The show was fantastic. Christopher McBride acted as front man, emcee and played a mean alto sax. Stacey Dillard killed it on tenor sax, with Willerm Delisfort on the keys, Barry Stephenson on upright bass and Darrian Douglas moving the beat along on drums.
Midway through the first set, vocalist John Dokes came on stage to belt out You don’t know what love is. His booming but silky baritone was dripping with emotion and heartache. I switched up to the 50 APO to attempt to capture the nuance of his visceral performance.
Taking advantage of the unrestricted access and great subject matter, I experimented with both M-DNG and L-DNG, seeing how they handled the challenging lighting situation and high contrast of the club. I also pushed the camera past my usual comfort level of ISO 10,000 up to more eye-watering 25,000.
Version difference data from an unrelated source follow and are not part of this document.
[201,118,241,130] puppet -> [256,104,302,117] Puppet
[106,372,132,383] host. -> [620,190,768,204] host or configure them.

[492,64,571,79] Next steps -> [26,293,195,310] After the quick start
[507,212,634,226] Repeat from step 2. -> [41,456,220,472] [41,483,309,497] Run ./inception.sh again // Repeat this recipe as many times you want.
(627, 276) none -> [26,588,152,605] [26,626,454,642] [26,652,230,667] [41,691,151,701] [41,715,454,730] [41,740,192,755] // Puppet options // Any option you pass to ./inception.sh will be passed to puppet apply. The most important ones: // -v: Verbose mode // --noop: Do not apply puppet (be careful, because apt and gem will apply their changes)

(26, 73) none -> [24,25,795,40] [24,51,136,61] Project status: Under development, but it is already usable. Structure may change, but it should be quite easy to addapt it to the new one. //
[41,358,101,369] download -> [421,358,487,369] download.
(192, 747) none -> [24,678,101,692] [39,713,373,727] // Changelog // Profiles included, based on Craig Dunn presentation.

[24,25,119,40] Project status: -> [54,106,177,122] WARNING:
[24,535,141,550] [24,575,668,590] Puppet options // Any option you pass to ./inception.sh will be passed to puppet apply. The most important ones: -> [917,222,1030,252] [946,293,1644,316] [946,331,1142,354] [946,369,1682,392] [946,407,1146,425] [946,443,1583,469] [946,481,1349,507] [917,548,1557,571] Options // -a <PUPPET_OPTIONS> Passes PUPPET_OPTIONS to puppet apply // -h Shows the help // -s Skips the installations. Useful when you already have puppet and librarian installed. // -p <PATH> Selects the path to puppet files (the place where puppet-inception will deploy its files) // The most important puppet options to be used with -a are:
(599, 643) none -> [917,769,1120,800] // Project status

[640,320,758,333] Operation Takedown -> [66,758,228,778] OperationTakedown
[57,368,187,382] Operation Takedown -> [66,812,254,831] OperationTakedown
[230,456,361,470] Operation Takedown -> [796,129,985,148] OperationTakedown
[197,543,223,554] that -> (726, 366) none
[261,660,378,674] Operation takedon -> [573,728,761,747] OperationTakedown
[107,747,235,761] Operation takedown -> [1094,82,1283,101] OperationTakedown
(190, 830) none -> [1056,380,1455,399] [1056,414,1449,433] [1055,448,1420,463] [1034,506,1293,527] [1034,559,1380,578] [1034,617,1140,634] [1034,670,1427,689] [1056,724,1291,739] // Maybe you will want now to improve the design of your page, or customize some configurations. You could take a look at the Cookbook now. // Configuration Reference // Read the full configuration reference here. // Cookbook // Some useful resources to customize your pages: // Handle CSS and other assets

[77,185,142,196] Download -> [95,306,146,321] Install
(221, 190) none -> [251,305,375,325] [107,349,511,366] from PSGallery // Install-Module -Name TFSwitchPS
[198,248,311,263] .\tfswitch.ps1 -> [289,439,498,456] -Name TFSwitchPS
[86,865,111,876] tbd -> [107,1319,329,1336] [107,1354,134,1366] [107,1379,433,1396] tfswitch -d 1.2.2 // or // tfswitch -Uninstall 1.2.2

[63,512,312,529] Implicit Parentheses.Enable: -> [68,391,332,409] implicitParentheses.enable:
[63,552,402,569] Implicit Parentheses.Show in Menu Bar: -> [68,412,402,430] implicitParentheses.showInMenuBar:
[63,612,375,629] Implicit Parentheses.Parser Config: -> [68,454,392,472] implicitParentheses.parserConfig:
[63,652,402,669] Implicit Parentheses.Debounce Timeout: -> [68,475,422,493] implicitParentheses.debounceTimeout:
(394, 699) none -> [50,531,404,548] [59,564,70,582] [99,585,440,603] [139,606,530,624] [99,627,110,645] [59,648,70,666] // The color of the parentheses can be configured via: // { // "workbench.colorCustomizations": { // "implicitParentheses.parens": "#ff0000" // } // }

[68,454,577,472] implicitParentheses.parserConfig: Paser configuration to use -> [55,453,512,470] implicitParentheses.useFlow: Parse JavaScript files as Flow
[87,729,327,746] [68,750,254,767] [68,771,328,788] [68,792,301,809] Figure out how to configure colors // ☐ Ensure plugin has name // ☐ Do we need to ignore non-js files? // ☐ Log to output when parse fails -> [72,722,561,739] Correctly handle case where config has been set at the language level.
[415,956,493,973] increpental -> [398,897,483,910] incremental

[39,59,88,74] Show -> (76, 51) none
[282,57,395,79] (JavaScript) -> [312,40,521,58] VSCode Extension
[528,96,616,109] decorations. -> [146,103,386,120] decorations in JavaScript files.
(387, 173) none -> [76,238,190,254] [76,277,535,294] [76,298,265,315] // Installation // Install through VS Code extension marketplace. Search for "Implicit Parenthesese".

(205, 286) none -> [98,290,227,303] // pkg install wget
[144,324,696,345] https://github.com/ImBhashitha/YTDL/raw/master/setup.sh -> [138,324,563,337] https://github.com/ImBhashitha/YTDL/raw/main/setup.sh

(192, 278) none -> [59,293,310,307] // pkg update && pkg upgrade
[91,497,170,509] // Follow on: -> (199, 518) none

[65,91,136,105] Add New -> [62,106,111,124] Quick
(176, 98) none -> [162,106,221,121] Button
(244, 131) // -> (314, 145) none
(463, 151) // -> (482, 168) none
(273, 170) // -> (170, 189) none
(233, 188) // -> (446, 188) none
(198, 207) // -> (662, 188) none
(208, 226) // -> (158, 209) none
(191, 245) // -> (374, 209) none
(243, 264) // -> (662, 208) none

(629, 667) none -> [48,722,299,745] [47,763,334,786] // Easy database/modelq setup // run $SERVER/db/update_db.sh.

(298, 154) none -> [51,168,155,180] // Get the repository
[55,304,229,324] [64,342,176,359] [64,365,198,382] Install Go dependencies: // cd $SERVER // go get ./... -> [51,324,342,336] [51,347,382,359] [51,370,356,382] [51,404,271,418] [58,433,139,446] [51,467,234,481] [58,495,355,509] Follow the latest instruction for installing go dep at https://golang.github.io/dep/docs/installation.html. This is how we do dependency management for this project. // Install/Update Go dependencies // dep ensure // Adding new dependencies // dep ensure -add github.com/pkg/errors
And while definitely not as clean as ISO 10,000, ISO 25,000 was surprisingly usable here. Once processed similarly, with noise reduction applied, the results from both M-DNG and L-DNG were roughly on par at every ISO I tested. Knowing what I do now, I’d probably leave the camera set to L-DNG most of the time for this kind of shooting.
Following two sets with the main band, the club opened the stage to young local musicians. A meandering jam session ensued with players lining up along the bar waiting their turn, with bass players, pianists, drummers and trumpeters all jumping right in to keep the music going. At around 2am, I called it a night. The camera still had plenty of battery charge, but I was done.
A walk on the East Side
After sleeping in a bit, I met up with my aunt and uncle for lunch and a visit. The weather was generally gloomy and gray, so if ever there was a day to take a break from shooting and spend some quality time with family, this was it. After all, the previous two days were jam packed with photography from morning to night and I was super happy with all the images coming out of the M11. So, a down day it would be.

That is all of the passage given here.